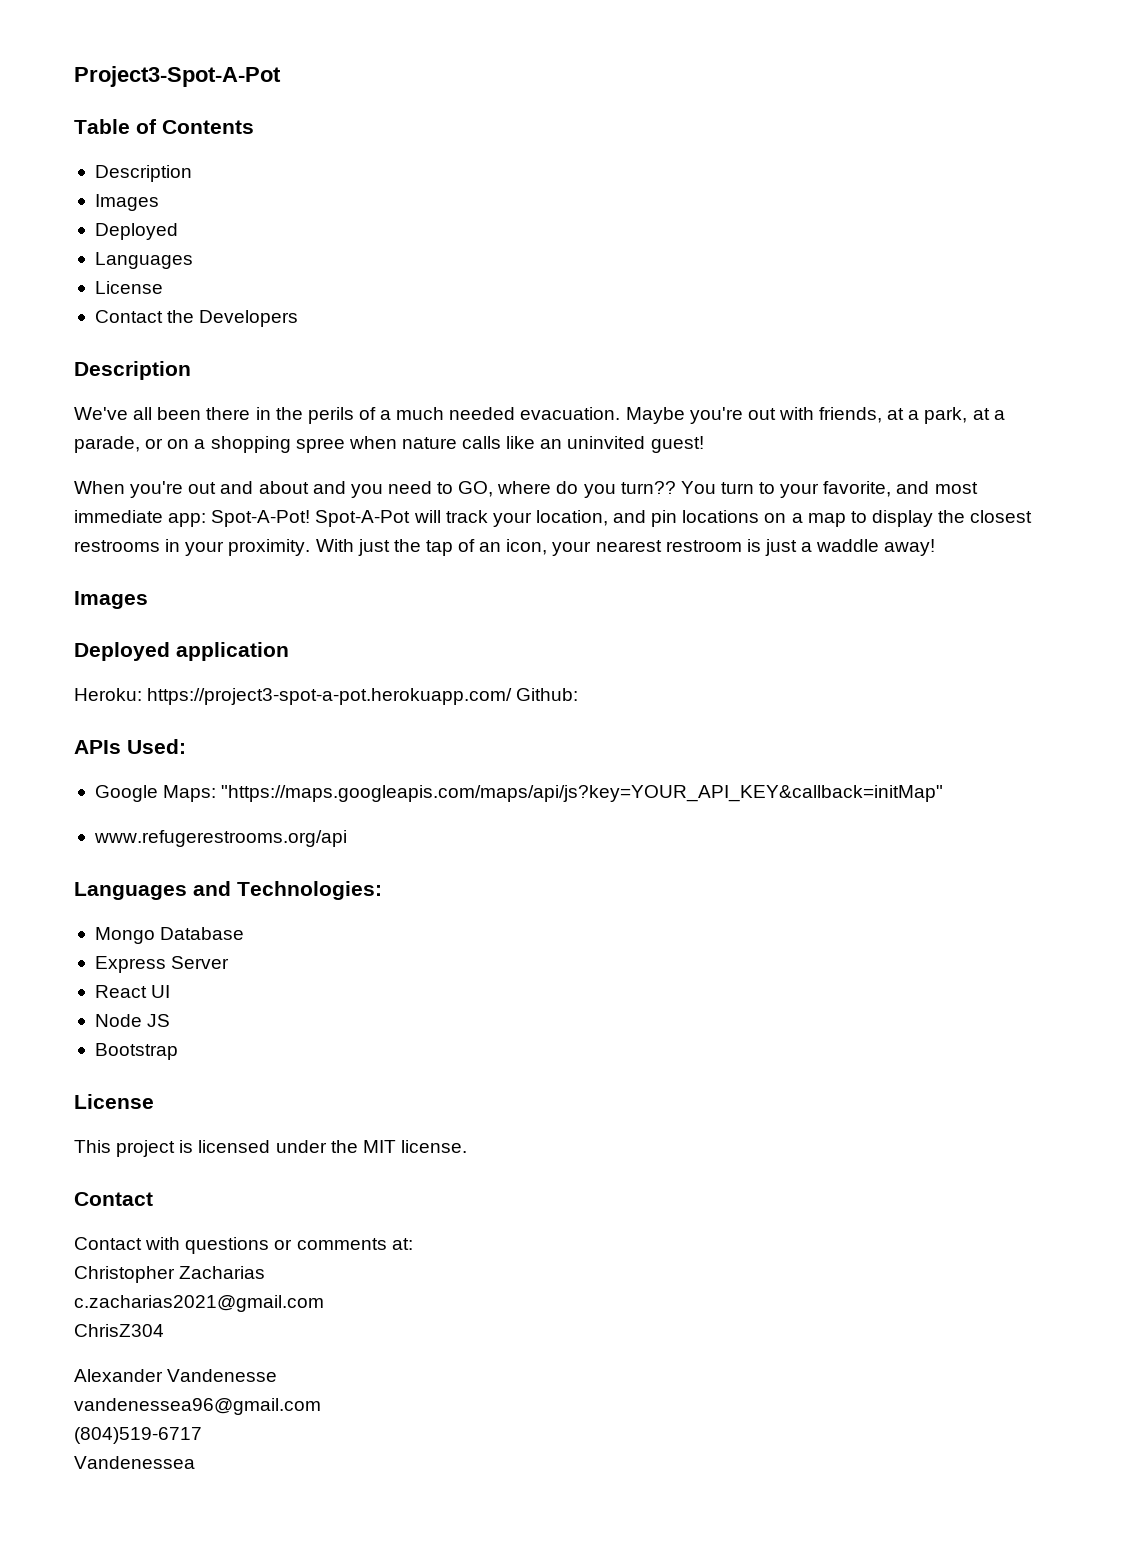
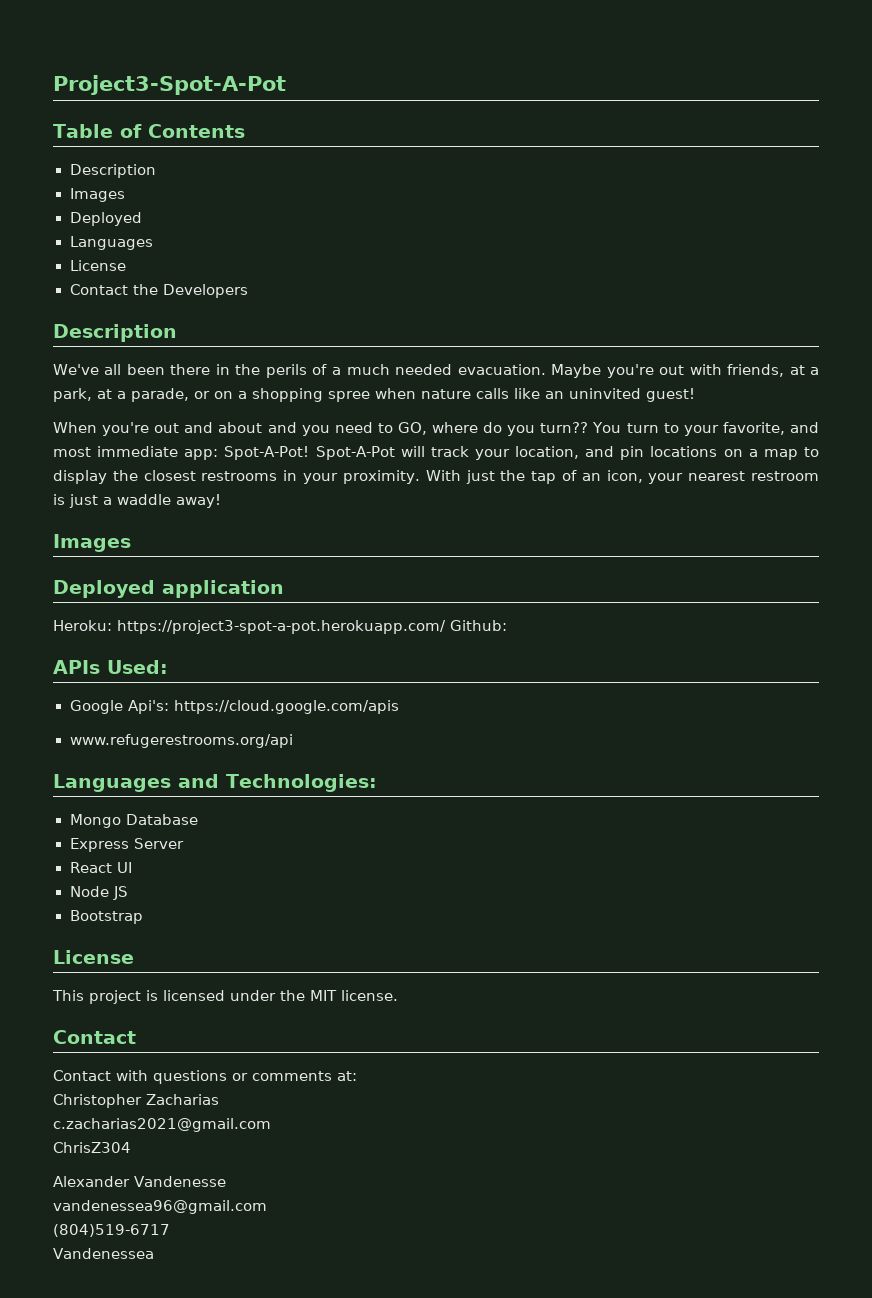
- Google Maps: "https://maps.googleapis.com/maps/api/js?key=YOUR_API_KEY&callback=initMap"
+ Google Api's: https://cloud.google.com/apis

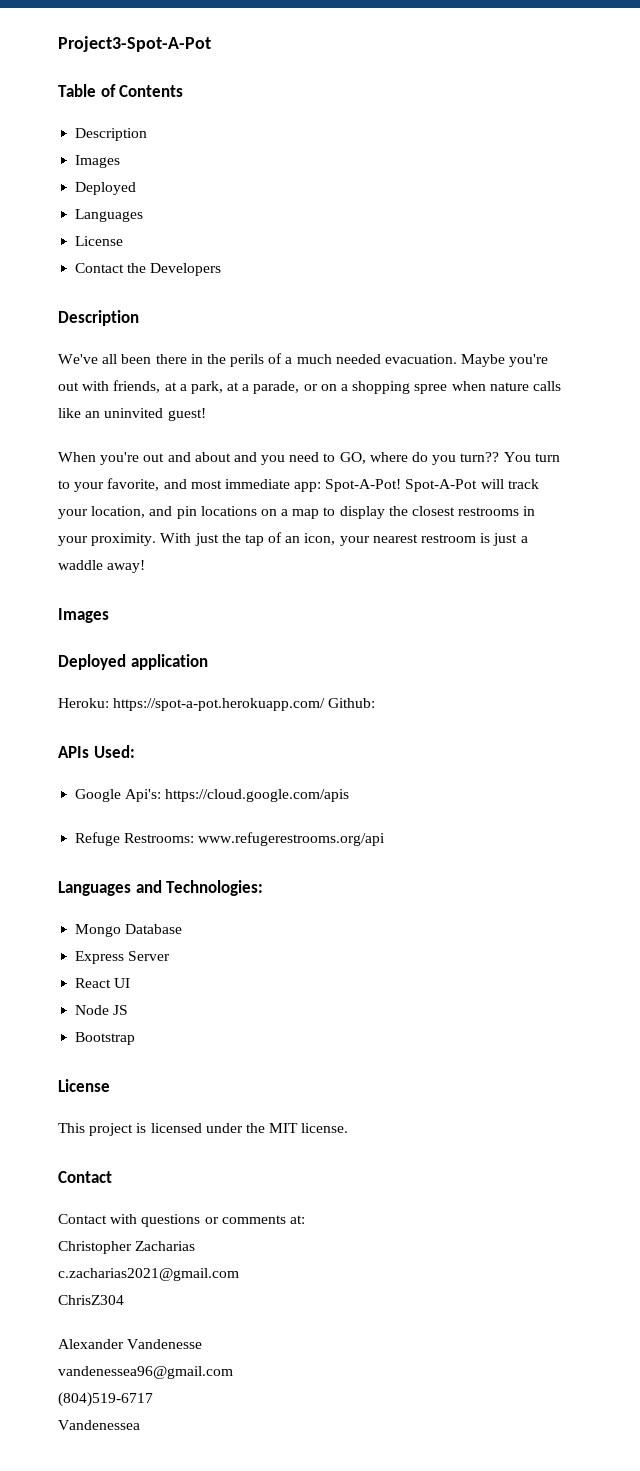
- Heroku: https://project3-spot-a-pot.herokuapp.com/ Github:
+ Heroku: https://spot-a-pot.herokuapp.com/ Github:
- www.refugerestrooms.org/api
+ Refuge Restrooms: www.refugerestrooms.org/api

- - -

* Exercise brief *
Whenever the word "Google" appears in a line of the listing, report that line.

* Exercise answer *
- Google Maps: "https://maps.googleapis.com/maps/api/js?key=YOUR_API_KEY&callback=initMap"
+ Google Api's: https://cloud.google.com/apis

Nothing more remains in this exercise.